As the strikes receded, the Popular Front Government moved to the right. They dropped policies of economic expansion and social reform and moved to deflation and re-armament. In the face of financial crisis, Blum resigned after just a year in office in June 1937 and a second Popular Front government with a Radical Party President was formed.
The Popular Front government collapsed completely in early 1938. The new Government, aided by the employers, proceeded to launch an attack on workers’ conditions.
The CGT called a general strike, but its support was patchy after this period of sell-outs. Renault workers at Billancourt outside Paris fought a 24-hour battle with 1500 riot police. After their defeat, workers were forced to march out of the factory giving the fascist salute and shouting “Vive la police!”
Union membership collapsed from a peak of four million members to one million.
Just over two years later, Northern France was occupied by the Nazis and Marshal Petain’s pro-fascist Vichy regime was established.
Revolutionary potential
While the June 1936 movement ended in defeat, it had the potential to develop into a workers’ revolution.

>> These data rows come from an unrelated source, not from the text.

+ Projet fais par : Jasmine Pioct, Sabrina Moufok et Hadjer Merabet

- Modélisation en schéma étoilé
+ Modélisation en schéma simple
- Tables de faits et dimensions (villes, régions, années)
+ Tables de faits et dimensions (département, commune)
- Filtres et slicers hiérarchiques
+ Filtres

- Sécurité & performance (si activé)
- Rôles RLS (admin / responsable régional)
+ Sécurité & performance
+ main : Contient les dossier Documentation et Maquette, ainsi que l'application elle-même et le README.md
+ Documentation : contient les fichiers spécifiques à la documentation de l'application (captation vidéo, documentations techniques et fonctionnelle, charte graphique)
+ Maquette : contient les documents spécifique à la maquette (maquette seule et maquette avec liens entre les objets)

This potential was clear in two ways. Workers wanted to go beyond the bounds of the strikes themselves and the sell-outs of the Popular Front Government.

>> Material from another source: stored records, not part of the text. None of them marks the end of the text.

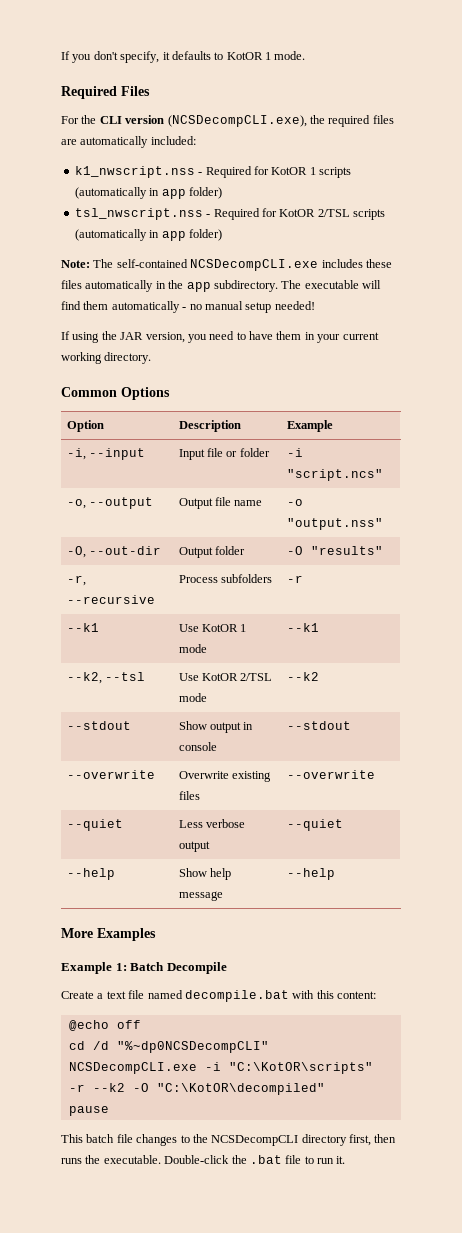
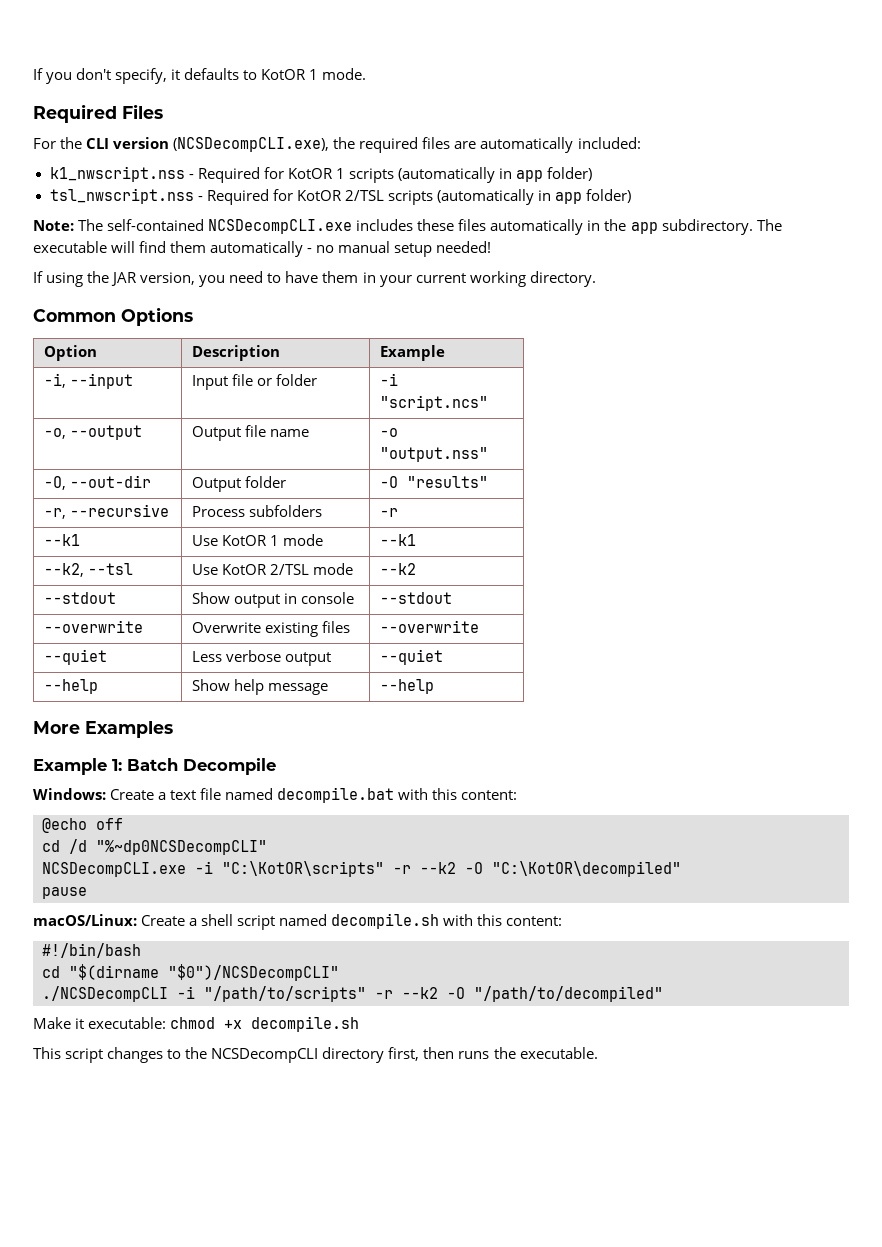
- Create a text file named decompile.bat with this content:
+ Windows: Create a text file named decompile.bat with this content:
+ macOS/Linux: Create a shell script named decompile.sh with this content:
+ #!/bin/bash
+ cd "$(dirname "$0")/NCSDecompCLI"
+ ./NCSDecompCLI -i "/path/to/scripts" -r --k2 -O "/path/to/decompiled"
+ Make it executable: chmod +x decompile.sh
- This batch file changes to the NCSDecompCLI directory first, then runs the executable. Double-click the .bat file to run it.
+ This script changes to the NCSDecompCLI directory first, then runs the executable.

In Marseilles, the socialist deputy R Vidal noted, “each time we negotiate the end of a strike, ten more are born out of it; or even the strike we have succeeded in stopping breaks out again a few days later”.
French Trotskyists Danos and Giblin, active in the Socialist Party at the time, argued:
“There was, then, a distinct tendency for the masses to pursue strikes beyond the objectives originally assigned to them. But this tendency was no more than half-filled, for no new slogans were raised in the absence of a new leadership which could give political expression to workers’ aspiration.”
Secondly there were embryos of workers’ power, which could have turned into soviets, if they had been consolidated and argued for on a national level.
At the Hotchkiss engineering plant, one of the most radical and organised workplaces, there was a strike committee which included representatives from 33 neighbouring factories. The high level of organisation can be seen in how the occupations were disciplined, and rarely armed or violent.
The politics of the left parties at the time meant there was no organised effort to develop the struggle in this direction.
While many on the left see the election of Left governments such as Syriza in Greece as way to move towards socialism, the experience of the Popular Front shows how Left governments that take power through parliament end up subordinating workers’ interests to the needs of capitalism.
The history of June 1936 shows the potential of workers to create a socialist society run in the interests of the majority.
That potential lives on in the workplaces and streets of France today as they are again rocked by a mass movement and strikes.